TASK TO CARRY OUT | The expected answer is the data below, retyped exactly.

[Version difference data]
----

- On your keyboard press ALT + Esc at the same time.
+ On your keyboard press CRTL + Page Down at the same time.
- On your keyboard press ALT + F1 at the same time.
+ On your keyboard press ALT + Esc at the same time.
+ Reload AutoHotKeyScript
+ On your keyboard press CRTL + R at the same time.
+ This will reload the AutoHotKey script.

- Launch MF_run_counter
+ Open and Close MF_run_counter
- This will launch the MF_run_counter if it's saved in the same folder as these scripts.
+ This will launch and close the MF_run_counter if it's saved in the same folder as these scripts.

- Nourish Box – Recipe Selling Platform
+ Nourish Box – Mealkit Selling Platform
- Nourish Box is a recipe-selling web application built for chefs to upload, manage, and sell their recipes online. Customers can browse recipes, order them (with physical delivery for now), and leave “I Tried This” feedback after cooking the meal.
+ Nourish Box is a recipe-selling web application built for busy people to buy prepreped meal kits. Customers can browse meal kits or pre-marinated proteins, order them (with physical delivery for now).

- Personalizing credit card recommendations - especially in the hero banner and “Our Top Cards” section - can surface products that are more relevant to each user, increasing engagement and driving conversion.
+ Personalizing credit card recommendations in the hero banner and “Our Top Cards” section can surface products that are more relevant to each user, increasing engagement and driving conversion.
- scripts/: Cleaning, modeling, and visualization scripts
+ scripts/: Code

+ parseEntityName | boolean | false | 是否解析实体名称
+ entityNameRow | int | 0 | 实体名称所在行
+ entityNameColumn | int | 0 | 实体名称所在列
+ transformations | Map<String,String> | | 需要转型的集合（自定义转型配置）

----

THE ANSWER |
- On your keyboard press ALT + Esc at the same time.
+ On your keyboard press CRTL + Page Down at the same time.
- On your keyboard press ALT + F1 at the same time.
+ On your keyboard press ALT + Esc at the same time.
+ Reload AutoHotKeyScript
+ On your keyboard press CRTL + R at the same time.
+ This will reload the AutoHotKey script.

- Launch MF_run_counter
+ Open and Close MF_run_counter
- This will launch the MF_run_counter if it's saved in the same folder as these scripts.
+ This will launch and close the MF_run_counter if it's saved in the same folder as these scripts.

- Nourish Box – Recipe Selling Platform
+ Nourish Box – Mealkit Selling Platform
- Nourish Box is a recipe-selling web application built for chefs to upload, manage, and sell their recipes online. Customers can browse recipes, order them (with physical delivery for now), and leave “I Tried This” feedback after cooking the meal.
+ Nourish Box is a recipe-selling web application built for busy people to buy prepreped meal kits. Customers can browse meal kits or pre-marinated proteins, order them (with physical delivery for now).

- Personalizing credit card recommendations - especially in the hero banner and “Our Top Cards” section - can surface products that are more relevant to each user, increasing engagement and driving conversion.
+ Personalizing credit card recommendations in the hero banner and “Our Top Cards” section can surface products that are more relevant to each user, increasing engagement and driving conversion.
- scripts/: Cleaning, modeling, and visualization scripts
+ scripts/: Code

+ parseEntityName | boolean | false | 是否解析实体名称
+ entityNameRow | int | 0 | 实体名称所在行
+ entityNameColumn | int | 0 | 实体名称所在列
+ transformations | Map<String,String> | | 需要转型的集合（自定义转型配置）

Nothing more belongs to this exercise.